[DATA SHOWN]

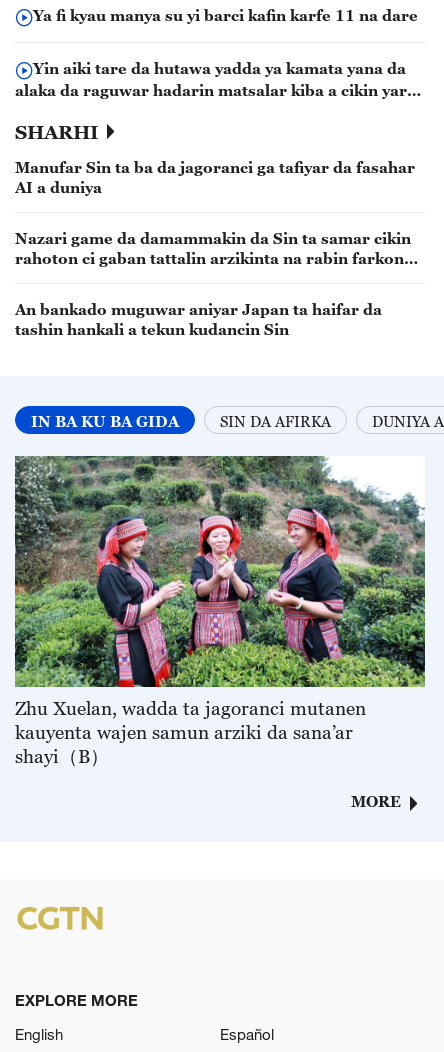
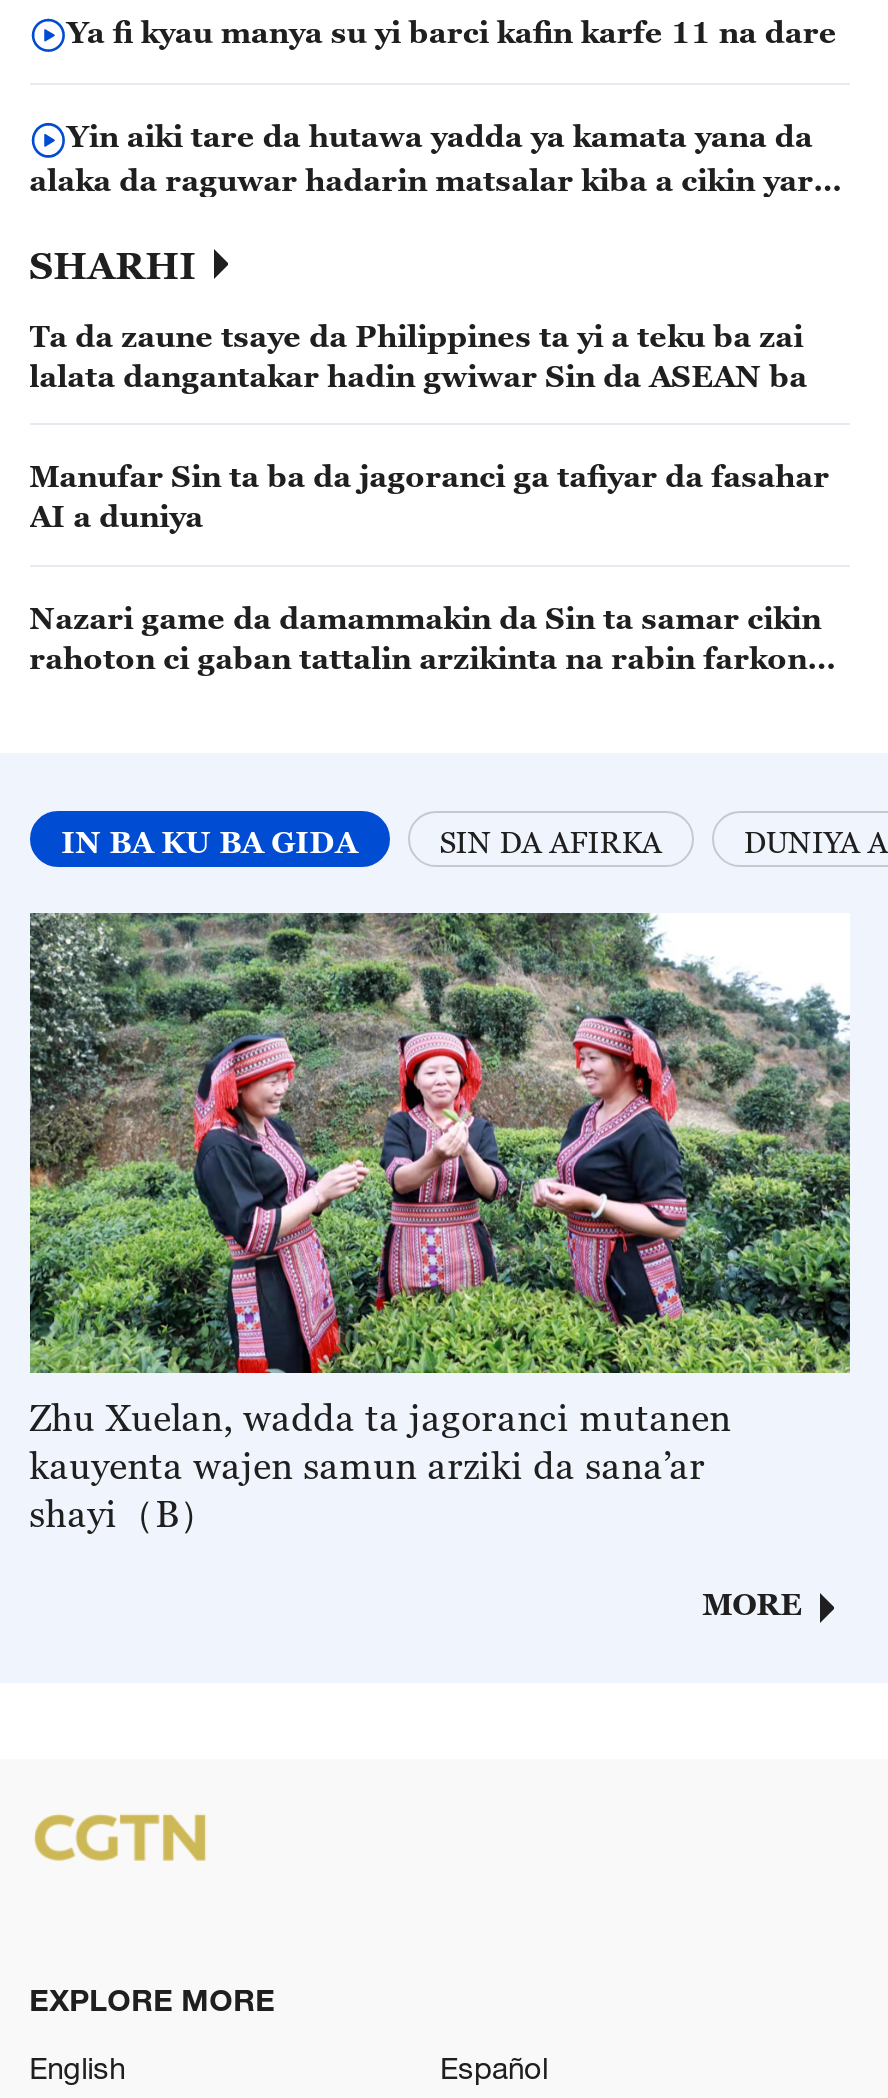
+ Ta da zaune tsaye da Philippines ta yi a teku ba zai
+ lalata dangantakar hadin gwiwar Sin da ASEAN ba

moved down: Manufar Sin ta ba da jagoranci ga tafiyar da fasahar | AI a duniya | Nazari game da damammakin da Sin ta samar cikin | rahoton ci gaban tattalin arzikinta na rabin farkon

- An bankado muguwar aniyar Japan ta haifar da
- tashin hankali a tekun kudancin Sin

[/DATA SHOWN]

Please copy the line that holds "- An bankado" and each line under it through the last line above, exactly as they stand, adding nothing.

- An bankado muguwar aniyar Japan ta haifar da
- tashin hankali a tekun kudancin Sin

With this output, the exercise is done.